Paris, le mardi 3 septembre 2019 – Il y a les programmes gouvernementaux. Fin juillet, le ministère de la Santé a présenté une feuille de route dédiée à la prévention et à la prise en charge des surdoses d’opioïdes en France. Ce programme comportait cinq objectifs dont un spécifiquement dédié à la « diffusion large de la naloxone prête à l’emploi ». Sur ce point, le ministère de la Santé observait que « La France a mis à disposition la première spécialité disponible sous forme nasale dans le cadre d’une autorisation temporaire d’utilisation de cohorte (ATUc). Une forme injectable par voie intra-musculaire avec AMM est également disponible depuis juin 2019 ». De son côté, à l’occasion de la journée internationale de sensibilisation aux overdoses, l’Agence nationale de sécurité du médicament (ANSM) a complété ces données en se félicitant des avancées réalisées ces dernières années et en constatant que l’ATU a « permis une mise à disposition précoce de la naloxone à environ 2000 patients entre 2016 et 2018. Dans ce cadre, au moins 30 personnes ont reçu la naloxone dans une situation d’overdose ».

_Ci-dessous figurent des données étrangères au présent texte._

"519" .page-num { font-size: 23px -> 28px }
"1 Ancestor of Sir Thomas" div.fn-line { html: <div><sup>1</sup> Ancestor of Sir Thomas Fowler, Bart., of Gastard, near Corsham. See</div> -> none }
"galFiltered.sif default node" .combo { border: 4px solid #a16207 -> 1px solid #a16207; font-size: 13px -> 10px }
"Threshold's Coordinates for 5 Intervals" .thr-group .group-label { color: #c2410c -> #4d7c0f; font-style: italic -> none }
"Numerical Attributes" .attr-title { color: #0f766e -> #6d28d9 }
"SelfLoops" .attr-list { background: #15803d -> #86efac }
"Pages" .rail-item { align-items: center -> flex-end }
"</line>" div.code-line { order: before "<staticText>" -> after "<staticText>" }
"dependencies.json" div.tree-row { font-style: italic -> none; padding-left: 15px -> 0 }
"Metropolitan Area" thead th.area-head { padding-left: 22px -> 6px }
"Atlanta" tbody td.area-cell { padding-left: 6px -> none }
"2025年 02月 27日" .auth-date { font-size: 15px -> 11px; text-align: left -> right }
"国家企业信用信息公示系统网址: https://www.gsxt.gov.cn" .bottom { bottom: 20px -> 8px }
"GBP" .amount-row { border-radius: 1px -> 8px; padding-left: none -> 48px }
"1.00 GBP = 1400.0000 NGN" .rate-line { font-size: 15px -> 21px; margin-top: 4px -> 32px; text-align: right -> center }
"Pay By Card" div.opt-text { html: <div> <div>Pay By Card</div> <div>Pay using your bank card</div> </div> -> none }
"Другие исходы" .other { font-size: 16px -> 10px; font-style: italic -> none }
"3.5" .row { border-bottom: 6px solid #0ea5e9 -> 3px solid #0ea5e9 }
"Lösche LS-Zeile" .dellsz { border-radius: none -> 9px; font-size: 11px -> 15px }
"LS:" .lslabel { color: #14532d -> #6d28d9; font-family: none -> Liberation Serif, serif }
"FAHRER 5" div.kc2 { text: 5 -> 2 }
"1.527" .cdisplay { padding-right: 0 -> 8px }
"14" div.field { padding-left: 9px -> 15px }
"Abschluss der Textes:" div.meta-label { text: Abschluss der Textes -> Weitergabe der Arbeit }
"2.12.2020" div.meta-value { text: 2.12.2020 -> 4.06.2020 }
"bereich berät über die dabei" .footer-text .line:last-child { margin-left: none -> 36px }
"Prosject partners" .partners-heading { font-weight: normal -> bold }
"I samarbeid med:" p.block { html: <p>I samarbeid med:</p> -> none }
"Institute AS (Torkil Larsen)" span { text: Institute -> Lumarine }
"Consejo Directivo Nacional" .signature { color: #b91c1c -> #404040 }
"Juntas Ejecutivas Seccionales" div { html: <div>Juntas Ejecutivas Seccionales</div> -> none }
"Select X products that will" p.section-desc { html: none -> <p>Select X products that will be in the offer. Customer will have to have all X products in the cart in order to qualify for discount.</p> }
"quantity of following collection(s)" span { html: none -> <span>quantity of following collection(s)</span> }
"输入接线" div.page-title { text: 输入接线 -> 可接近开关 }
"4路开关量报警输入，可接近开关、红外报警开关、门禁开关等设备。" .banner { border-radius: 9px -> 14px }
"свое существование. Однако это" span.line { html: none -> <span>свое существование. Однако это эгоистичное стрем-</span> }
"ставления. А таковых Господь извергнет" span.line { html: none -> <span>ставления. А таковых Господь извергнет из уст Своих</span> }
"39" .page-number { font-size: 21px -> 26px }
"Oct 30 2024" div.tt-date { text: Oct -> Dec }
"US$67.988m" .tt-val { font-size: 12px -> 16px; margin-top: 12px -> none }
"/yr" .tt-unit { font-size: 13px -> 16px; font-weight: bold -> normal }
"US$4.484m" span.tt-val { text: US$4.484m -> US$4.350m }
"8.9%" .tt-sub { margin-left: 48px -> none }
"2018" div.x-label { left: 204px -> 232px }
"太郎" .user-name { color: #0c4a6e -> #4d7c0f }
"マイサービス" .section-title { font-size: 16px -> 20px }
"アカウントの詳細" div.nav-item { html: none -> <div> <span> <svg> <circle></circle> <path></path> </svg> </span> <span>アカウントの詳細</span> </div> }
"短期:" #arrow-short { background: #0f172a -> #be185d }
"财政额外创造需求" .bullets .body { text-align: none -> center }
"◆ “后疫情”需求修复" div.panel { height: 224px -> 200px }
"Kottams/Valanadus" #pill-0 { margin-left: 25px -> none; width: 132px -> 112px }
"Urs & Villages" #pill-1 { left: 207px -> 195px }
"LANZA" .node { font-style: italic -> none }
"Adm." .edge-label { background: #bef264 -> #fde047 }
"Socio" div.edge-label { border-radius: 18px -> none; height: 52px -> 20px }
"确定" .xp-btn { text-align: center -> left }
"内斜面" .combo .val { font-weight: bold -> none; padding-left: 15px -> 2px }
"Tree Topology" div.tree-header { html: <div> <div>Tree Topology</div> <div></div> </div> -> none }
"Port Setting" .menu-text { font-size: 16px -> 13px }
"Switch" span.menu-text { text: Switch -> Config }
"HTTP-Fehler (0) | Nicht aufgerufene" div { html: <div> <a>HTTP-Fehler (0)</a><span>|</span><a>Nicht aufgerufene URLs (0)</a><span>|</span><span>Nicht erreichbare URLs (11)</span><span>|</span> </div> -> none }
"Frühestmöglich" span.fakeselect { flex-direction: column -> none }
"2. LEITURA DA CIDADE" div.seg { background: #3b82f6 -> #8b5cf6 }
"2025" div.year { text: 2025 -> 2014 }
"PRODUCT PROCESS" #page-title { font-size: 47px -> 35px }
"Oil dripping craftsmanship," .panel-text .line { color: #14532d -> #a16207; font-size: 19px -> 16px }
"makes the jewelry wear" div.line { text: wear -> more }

Même les toxicomanes ne connaissent pas la naloxone
Et il y a parallèlement à ces annonces et à ces satisfécits, la réalité. La France connaît un retard certain par rapport à nombre de pays occidentaux en ce qui concerne la mise à disposition de la naloxone en direction des publics concernés. Le dossier du ministère de la Santé l’admet en creux en notant qu’en 2017 « 16 programmes de naloxone destinée à une administration à domicile étaient opérationnels dans 10 pays européens ». Les associations de défense des consommateurs de drogues et celles de professionnels spécialisés dans leur prise en charge le constatent également, parlant d’un accès « confidentiel » à la naloxone. L’association Aides est la plus virulente qui déplore : « Concrètement rien n’est fait » pour que les recommandations émises par le gouvernement « soient suivies d’effets, bien au contraire ! Le grand écart est visible à plusieurs endroits », dénonce l’organisation. Et parmi les signes marquants de l’absence de visibilité de la naloxone on constate la méconnaissance très large de cet antidote parmi les consommateurs de drogues accompagnés par l’association.
Des freins multiples
Des faits plus concrets confirment ou expliquent par ailleurs la diffusion encore trop restreinte de la naloxone. D’abord, faute d’entente sur le prix entre le laboratoire et le gouvernement, le Nalscue, pulvérisation nasale, n’a jamais pu être accessible en pharmacie et demeure réservé aux établissements de santé et aux centres dédiés tandis que sa commercialisation devrait bientôt être arrêtée, en raison d’un manque de rentabilité. Si le Prenoxad (solution injectable) est pour sa part accessible en pharmacie, l’approvisionnement du réseau officinal est limité. « D'après un testing réalisé avec une association d'usagers de drogues, l'antidote n'était présent que dans une pharmacie sur quarante et les deux-tiers des pharmacies ne connaissaient pas ce produit » indique le président du Fonds actions addictions, le professeur Michel Reynaud. Parmi les raisons de cette situation : un processus d’approvisionnement trop complexe, puisque les pharmacies doivent directement s’adresser aux laboratoires et non aux grossistes. Enfin, si par chance les patients et leur entourage ont été sensibilisés et s’ils parviennent à se procurer le produit, le prix (23,16€), concernant des publics souvent touchés par une grande précarité, peut-être un frein. Le Prenoxad n’est pris en charge que s’il est prescrit (la prescription n’est pas obligatoire) et uniquement à 65 % en cas d’absence de complémentaire (ce qui n’est pas rare chez les usagers de drogues).
Gratuité et sensibilisation
Face à ce tableau regrettable et inquiétant et alors que l’efficacité et la faible dangerosité de la naloxone sont désormais bien démontrées, un collectif d’associations a formulé hier douze propositions en vue d’une amélioration de l’accès à la naloxone. Plusieurs rejoignent les préconisations du gouvernement, telle la mise à disposition du produit auprès des pompiers et de la police, son déploiement au sein du réseau officinal et auprès des centres dédiés. Les associations insistent en outre beaucoup sur la nécessaire gratuité ou quasi gratuité de l’antidote et sur la sensibilisation du public et la formation des « pairs profanes ». Et en attendant que ces initiatives soient entendues, l’association Aides organise jusqu’au 6 septembre la semaine de la naloxone, qui prévoit notamment différentes actions de formation et de sensibilisation au sein des CAARUD (Centre d'Accueil et d'Accompagnement à la Réduction des risques pour Usagers de Drogues).